About this task: Pick out the lines below with "dark" and list them.

Exercise input:
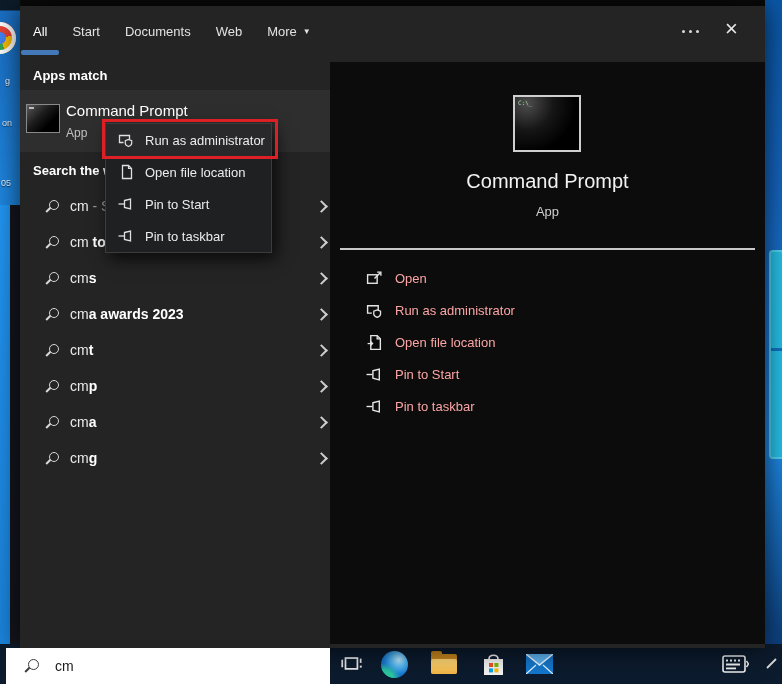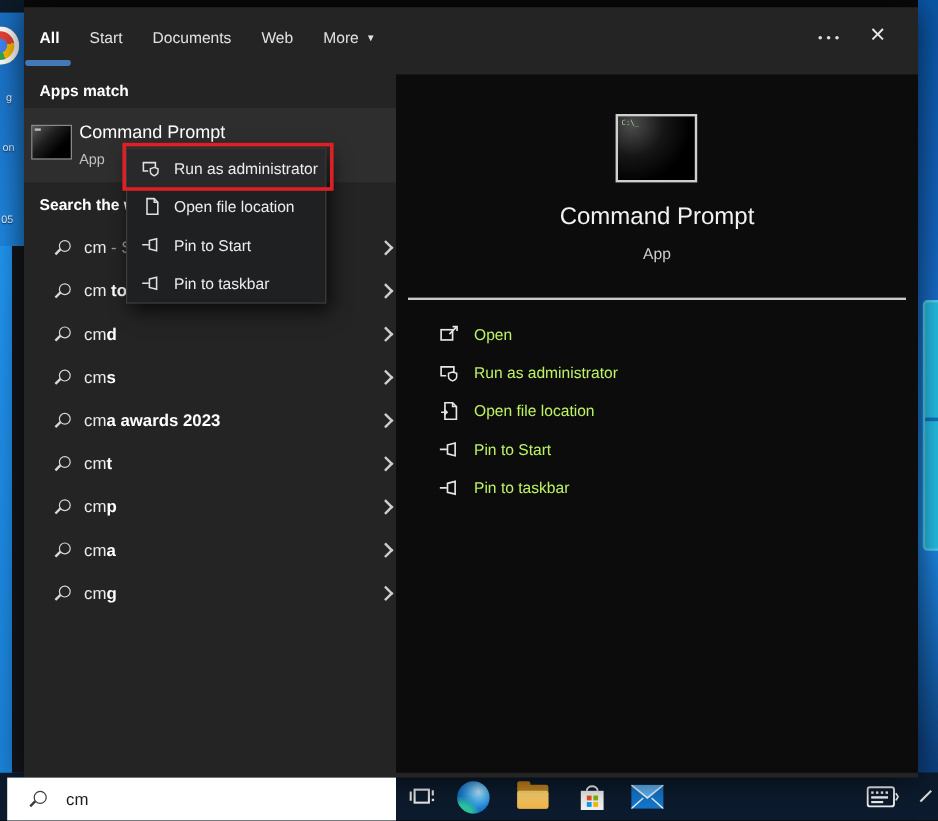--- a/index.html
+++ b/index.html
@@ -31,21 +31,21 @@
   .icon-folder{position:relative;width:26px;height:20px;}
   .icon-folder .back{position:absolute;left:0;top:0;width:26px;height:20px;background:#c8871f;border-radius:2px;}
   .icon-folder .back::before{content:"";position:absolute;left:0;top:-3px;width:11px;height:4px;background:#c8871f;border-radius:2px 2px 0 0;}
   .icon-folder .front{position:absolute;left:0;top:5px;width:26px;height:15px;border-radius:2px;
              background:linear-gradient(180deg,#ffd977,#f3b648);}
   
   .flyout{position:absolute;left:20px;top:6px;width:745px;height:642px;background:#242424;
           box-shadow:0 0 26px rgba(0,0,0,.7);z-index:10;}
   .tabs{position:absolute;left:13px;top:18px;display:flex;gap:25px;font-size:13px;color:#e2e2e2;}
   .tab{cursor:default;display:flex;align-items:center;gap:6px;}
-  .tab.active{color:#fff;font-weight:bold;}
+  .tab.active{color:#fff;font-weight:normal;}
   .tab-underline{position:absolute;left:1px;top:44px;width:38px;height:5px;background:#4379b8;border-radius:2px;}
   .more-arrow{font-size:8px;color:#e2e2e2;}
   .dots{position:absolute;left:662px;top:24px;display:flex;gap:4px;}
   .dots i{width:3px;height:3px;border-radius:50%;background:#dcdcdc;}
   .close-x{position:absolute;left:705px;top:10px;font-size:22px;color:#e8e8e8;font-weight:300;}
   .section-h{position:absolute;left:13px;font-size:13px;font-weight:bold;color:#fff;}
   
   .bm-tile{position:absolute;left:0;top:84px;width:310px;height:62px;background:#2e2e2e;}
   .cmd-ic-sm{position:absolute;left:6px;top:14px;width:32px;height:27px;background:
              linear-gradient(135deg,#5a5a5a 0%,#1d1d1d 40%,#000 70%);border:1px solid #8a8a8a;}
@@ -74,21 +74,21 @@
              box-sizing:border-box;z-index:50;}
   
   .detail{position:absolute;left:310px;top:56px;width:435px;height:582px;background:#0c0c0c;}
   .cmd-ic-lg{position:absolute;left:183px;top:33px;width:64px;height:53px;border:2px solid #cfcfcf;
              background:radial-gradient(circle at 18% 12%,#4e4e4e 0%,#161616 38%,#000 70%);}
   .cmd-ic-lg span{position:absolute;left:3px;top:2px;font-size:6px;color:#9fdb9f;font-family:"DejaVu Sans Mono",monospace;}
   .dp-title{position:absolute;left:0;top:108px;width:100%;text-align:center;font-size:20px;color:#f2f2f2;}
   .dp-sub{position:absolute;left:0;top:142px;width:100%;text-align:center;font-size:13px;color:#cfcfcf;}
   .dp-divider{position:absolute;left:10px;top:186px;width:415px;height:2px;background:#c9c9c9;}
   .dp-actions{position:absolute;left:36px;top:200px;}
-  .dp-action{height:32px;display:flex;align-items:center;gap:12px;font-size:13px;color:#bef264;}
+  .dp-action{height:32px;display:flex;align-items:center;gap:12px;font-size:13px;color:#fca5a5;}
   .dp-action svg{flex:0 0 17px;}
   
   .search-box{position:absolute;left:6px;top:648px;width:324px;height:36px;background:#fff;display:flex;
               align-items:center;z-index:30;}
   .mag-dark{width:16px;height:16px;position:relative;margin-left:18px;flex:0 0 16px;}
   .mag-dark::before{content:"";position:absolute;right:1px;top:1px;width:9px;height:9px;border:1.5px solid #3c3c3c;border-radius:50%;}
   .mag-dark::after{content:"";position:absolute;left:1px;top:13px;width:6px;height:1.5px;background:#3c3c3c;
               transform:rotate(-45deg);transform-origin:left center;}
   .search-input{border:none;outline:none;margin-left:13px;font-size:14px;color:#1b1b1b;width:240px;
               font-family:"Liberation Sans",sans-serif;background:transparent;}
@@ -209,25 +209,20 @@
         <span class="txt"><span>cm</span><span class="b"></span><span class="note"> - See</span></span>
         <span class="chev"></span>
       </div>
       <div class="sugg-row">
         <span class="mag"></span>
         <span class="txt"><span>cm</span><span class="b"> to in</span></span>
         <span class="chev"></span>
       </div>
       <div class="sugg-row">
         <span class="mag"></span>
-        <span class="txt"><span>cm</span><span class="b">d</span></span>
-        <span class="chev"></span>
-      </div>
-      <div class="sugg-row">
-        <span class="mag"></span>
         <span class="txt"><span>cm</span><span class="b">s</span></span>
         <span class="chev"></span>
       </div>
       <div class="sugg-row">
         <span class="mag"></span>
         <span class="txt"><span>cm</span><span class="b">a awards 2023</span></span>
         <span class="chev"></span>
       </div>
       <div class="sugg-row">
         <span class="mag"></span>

* * *

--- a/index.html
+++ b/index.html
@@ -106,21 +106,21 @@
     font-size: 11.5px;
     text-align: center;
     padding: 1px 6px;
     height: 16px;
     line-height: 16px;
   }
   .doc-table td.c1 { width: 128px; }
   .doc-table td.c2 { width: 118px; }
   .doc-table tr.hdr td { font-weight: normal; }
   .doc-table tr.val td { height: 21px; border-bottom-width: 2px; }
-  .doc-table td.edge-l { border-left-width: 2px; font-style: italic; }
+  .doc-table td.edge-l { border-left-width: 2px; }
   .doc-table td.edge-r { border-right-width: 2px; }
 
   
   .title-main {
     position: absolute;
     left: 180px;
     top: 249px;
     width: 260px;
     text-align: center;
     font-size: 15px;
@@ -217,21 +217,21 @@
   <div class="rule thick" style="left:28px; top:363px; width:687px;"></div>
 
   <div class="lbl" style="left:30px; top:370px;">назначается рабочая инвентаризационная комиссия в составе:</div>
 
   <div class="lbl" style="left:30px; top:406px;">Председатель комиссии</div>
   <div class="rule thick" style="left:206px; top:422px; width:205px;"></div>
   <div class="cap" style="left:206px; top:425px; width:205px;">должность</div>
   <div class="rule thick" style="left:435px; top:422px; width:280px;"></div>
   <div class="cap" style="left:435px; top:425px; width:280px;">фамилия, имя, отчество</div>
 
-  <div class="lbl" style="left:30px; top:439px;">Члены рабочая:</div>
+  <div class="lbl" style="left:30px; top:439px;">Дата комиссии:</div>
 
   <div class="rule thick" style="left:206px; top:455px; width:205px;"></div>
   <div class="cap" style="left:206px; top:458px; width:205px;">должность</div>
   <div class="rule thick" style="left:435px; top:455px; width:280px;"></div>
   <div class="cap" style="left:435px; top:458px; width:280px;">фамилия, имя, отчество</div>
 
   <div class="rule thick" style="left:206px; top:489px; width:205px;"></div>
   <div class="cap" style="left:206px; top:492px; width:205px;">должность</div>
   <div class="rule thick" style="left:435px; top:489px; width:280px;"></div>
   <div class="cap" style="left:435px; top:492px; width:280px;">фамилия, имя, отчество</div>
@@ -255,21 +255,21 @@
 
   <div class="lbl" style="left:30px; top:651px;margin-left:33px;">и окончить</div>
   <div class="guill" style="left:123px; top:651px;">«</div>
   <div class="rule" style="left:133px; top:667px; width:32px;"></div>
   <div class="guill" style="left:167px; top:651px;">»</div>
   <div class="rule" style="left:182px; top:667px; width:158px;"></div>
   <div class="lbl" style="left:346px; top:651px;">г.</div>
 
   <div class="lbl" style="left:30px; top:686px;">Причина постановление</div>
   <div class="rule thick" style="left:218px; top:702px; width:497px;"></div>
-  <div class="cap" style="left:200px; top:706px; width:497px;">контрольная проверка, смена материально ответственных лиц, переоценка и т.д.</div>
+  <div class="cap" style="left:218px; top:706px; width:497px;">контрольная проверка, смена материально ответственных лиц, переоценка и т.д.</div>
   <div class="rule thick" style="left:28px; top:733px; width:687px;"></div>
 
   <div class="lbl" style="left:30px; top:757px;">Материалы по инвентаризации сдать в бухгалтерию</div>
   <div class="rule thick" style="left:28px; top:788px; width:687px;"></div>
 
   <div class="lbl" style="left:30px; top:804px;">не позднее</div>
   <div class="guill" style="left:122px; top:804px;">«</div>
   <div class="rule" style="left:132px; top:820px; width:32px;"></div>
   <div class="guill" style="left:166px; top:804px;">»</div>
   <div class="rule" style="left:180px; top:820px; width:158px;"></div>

Expected answer:
   .mag-dark{width:16px;height:16px;position:relative;margin-left:18px;flex:0 0 16px;}
   .mag-dark::before{content:"";position:absolute;right:1px;top:1px;width:9px;height:9px;border:1.5px solid #3c3c3c;border-radius:50%;}
   .mag-dark::after{content:"";position:absolute;left:1px;top:13px;width:6px;height:1.5px;background:#3c3c3c;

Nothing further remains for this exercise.